• WHAT NEEDS TO BE DONE:
The lines to return are those below that contain the word "there".

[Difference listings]
>>>

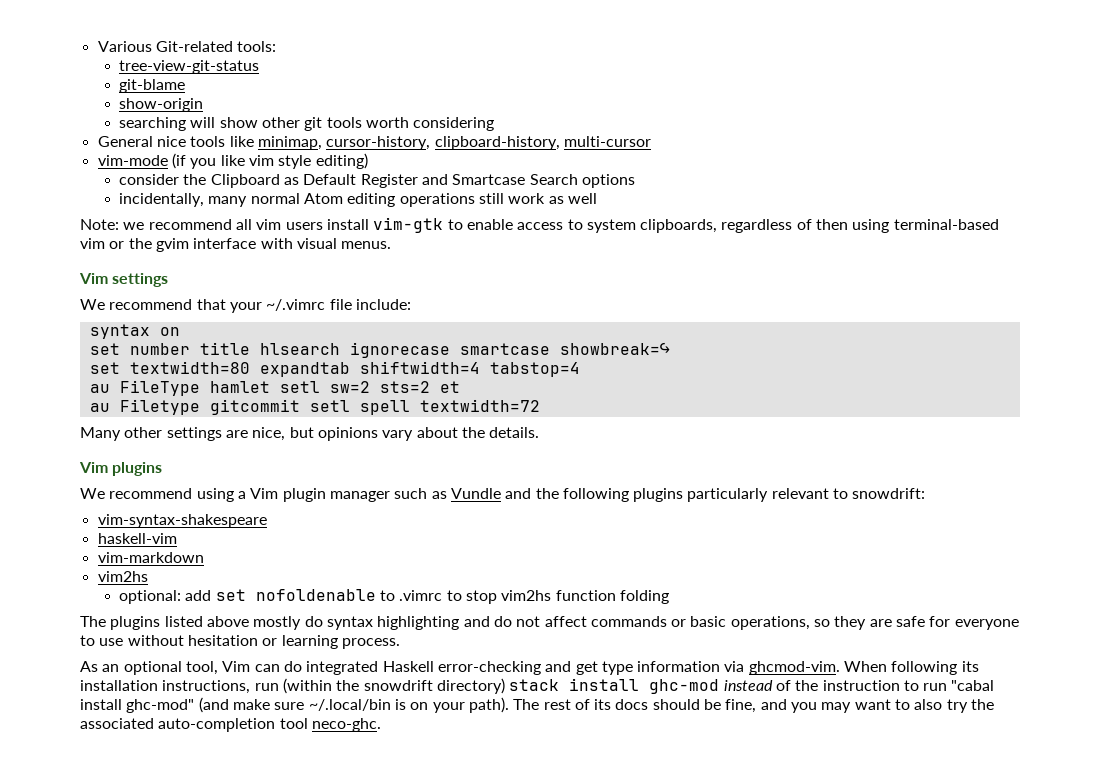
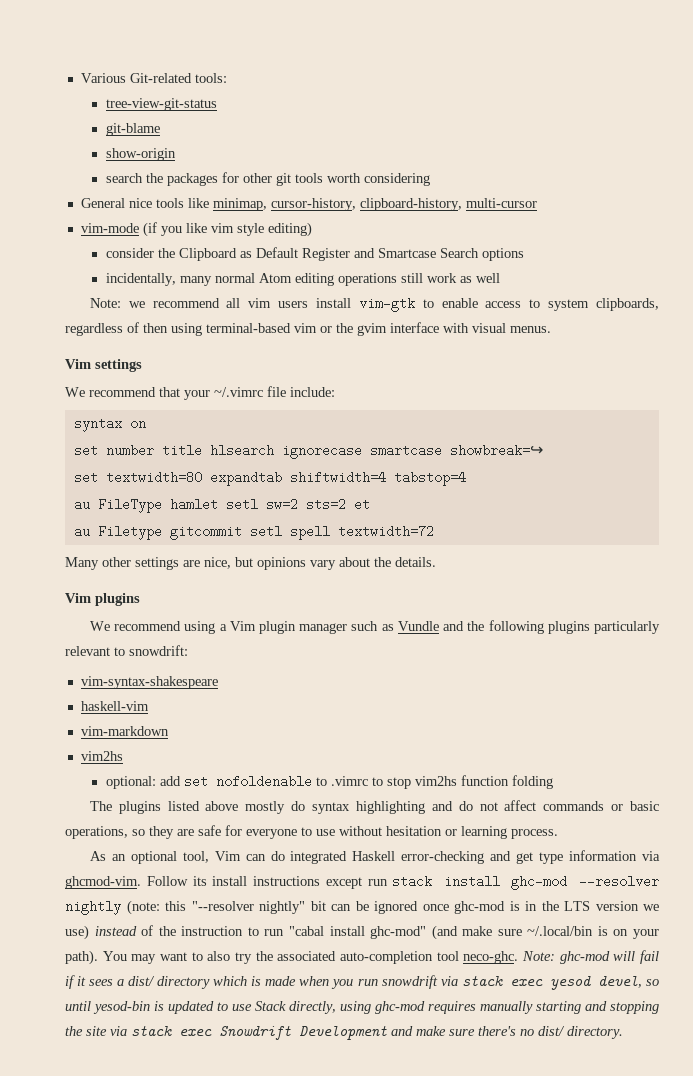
[119,117,258,131] searching will show -> [105,172,239,186] search the packages for
[844,661,979,675] [80,678,720,694] When following its installation instructions, run (within the snowdrift directory) stack install ghc-mod -> [146,875,659,890] [65,900,659,915] [65,925,89,940] Follow its install instructions except run stack install ghc-mod --resolver nightly (note: this "--resolver nightly" bit can be ignored once ghc-mod is in the LTS version we use)
[513,699,818,713] The rest of its docs should be fine, and you -> [102,951,127,961] You
(381, 725) none -> [522,950,659,964] [65,975,659,990] [65,1001,659,1014] [65,1026,623,1040] Note: ghc-mod will fail if it sees a dist/ directory which is made when you run snowdrift via stack exec yesod devel, so until yesod-bin is updated to use Stack directly, using ghc-mod requires manually starting and stopping the site via stack exec Snowdrift Development and make sure there's no dist/ directory.

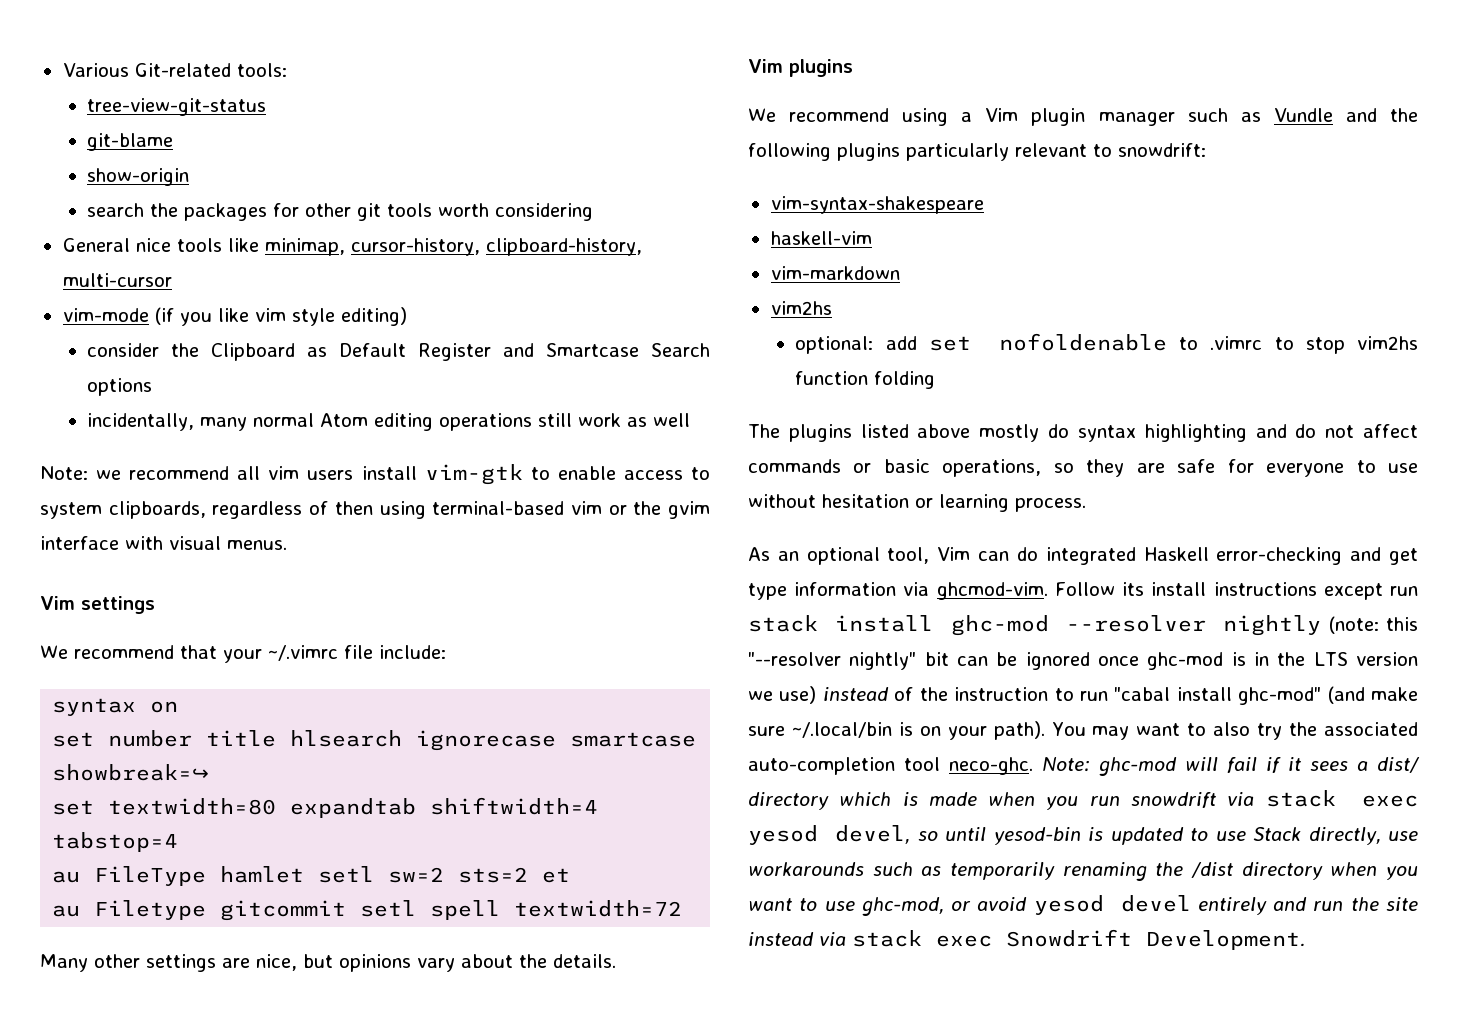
[340,1001,659,1014] using ghc-mod requires manually starting and stopping -> [1388,831,1418,841] [748,862,1418,881] [748,895,1344,916] use workarounds such as temporarily renaming the /dist directory when you want to use ghc-mod, or avoid yesod devel entirely and run
(107, 1031) none -> [748,932,814,946] instead
[299,1026,623,1040] Development and make sure there's no dist/ directory. -> [1146,930,1305,950] Development.

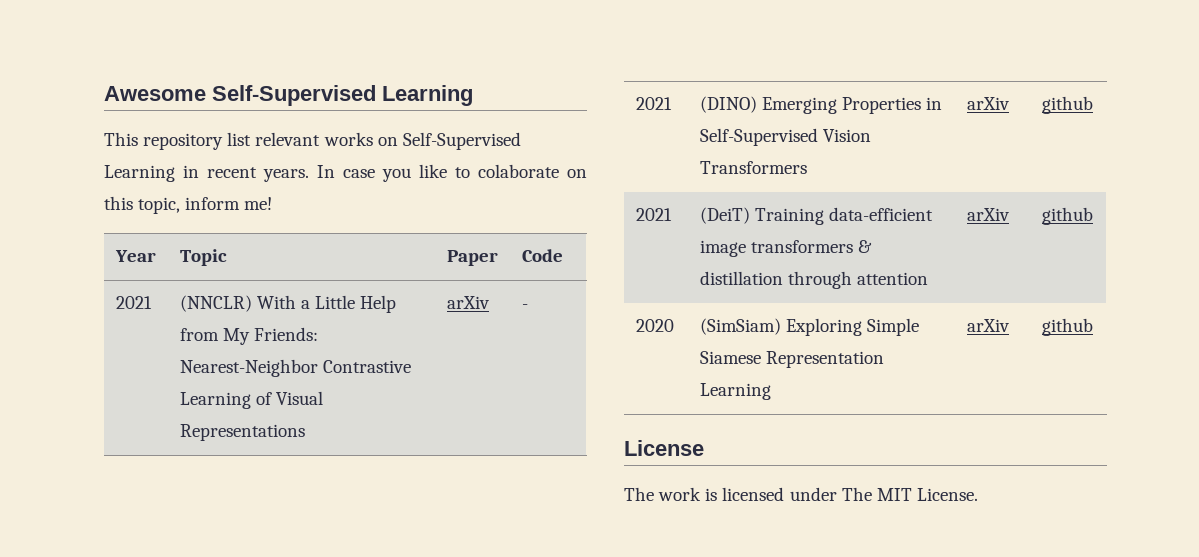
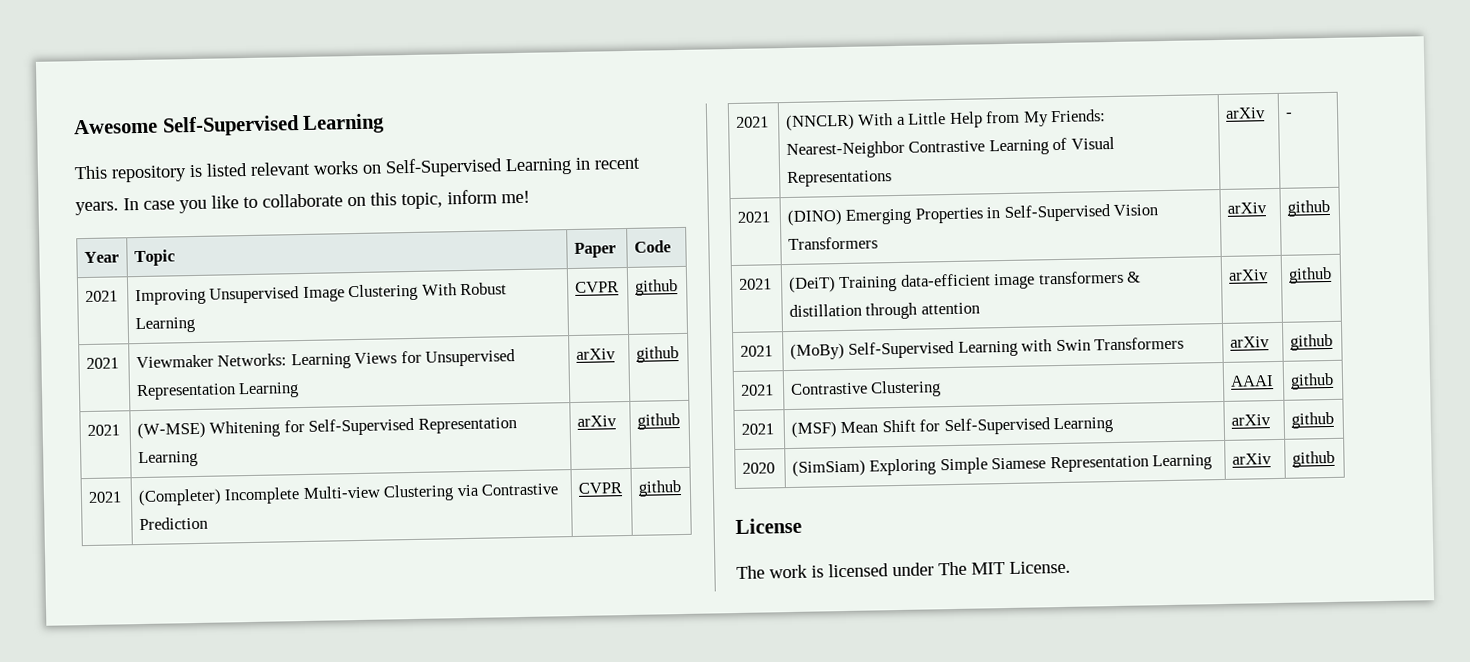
[227,132,252,146] list -> [189,163,248,178] is listed
[478,164,559,178] colaborate -> [262,193,343,208] collaborate
(563, 255) none -> [84,290,118,303] [134,282,508,306] [134,316,195,334] [574,281,619,293] [634,279,678,296] [85,357,119,370] [135,349,517,370] [135,382,300,401] [575,348,616,360] [635,346,679,363] [86,424,120,437] [136,417,517,440] [137,450,198,468] [576,415,617,427] [636,413,680,430] [87,491,122,503] [137,483,559,507] [138,516,208,531] [577,482,622,494] [637,480,682,497] // 2021 | Improving Unsupervised Image Clustering With Robust Learning | CVPR | github // 2021 | Viewmaker Networks: Learning Views for Unsupervised Representation Learning | arXiv | github // 2021 | (W-MSE) Whitening for Self-Supervised Representation Learning | arXiv | github // 2021 | (Completer) Incomplete Multi-view Clustering via Contrastive Prediction | CVPR | github
(1093, 216) none -> [739,345,773,357] [789,336,1185,360] [1229,336,1270,348] [1289,333,1333,351] [739,384,774,396] [789,380,942,398] [1229,375,1274,387] [1289,372,1334,390] [740,423,774,435] [790,417,1114,438] [1230,414,1271,426] [1290,411,1334,429] // 2021 | (MoBy) Self-Supervised Learning with Swin Transformers | arXiv | github // 2021 | Contrastive Clustering | AAAI | github // 2021 | (MSF) Mean Shift for Self-Supervised Learning | arXiv | github

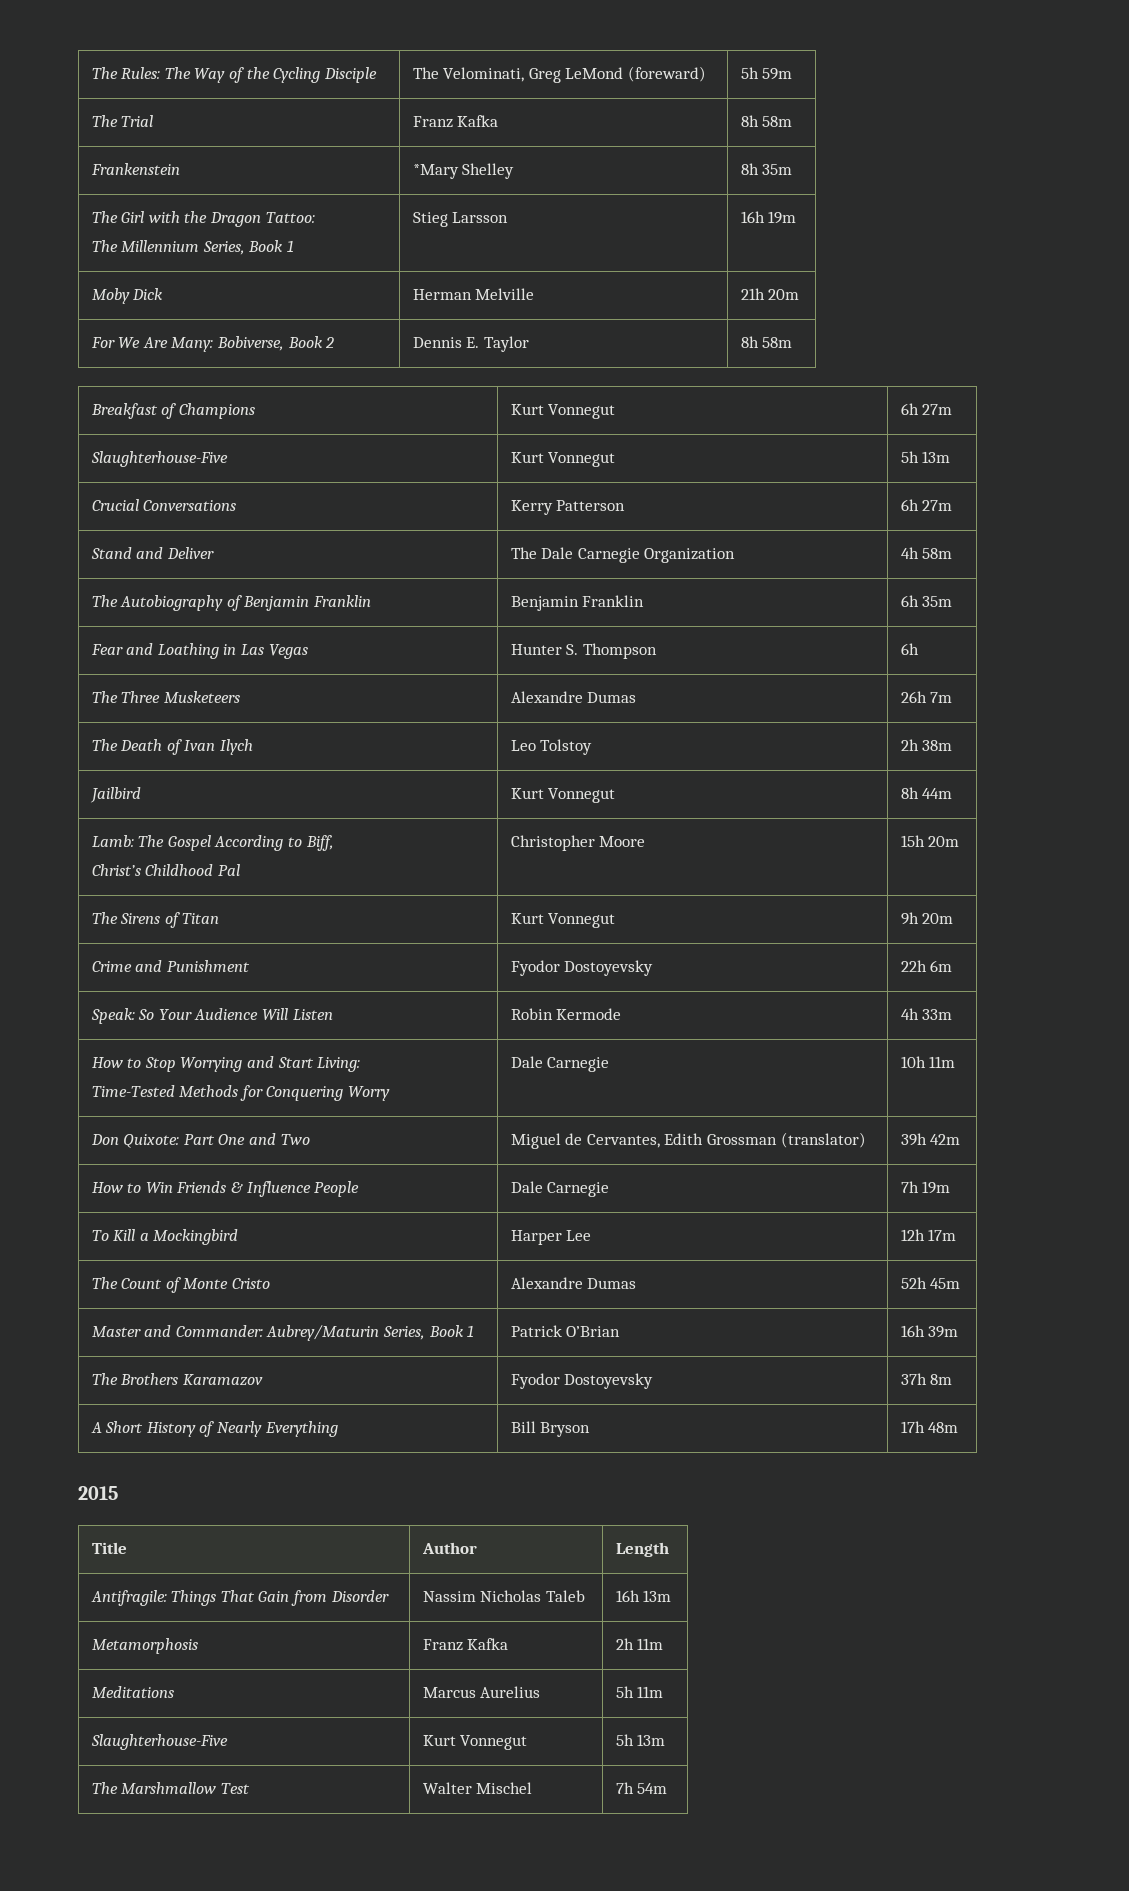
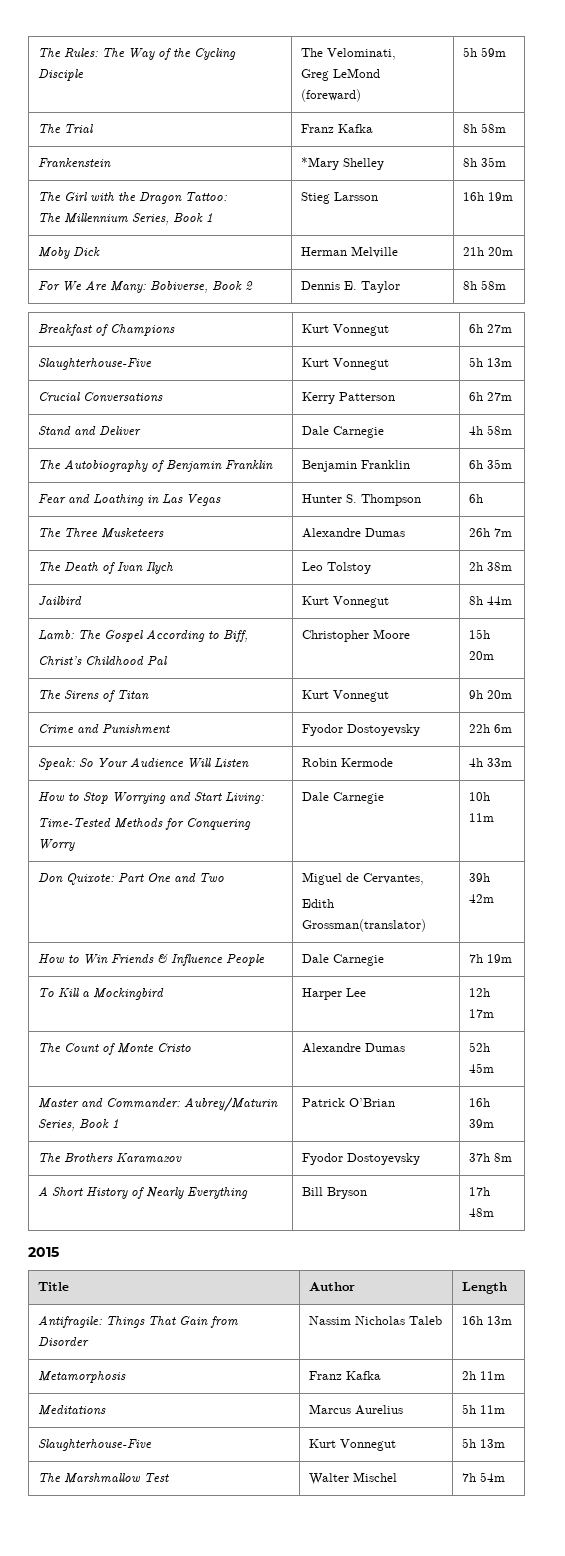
(525, 74) none -> (397, 54) //
[510,547,736,563] The Dale Carnegie Organization -> [302,426,385,438] Dale Carnegie
[664,1132,866,1148] Edith Grossman (translator) -> [302,899,335,908] [302,919,427,932] // Edith Grossman(translator)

<<<

• EXPECTED ANSWER:
(381, 725) none -> [522,950,659,964] [65,975,659,990] [65,1001,659,1014] [65,1026,623,1040] Note: ghc-mod will fail if it sees a dist/ directory which is made when you run snowdrift via stack exec yesod devel, so until yesod-bin is updated to use Stack directly, using ghc-mod requires manually starting and stopping the site via stack exec Snowdrift Development and make sure there's no dist/ directory.
[299,1026,623,1040] Development and make sure there's no dist/ directory. -> [1146,930,1305,950] Development.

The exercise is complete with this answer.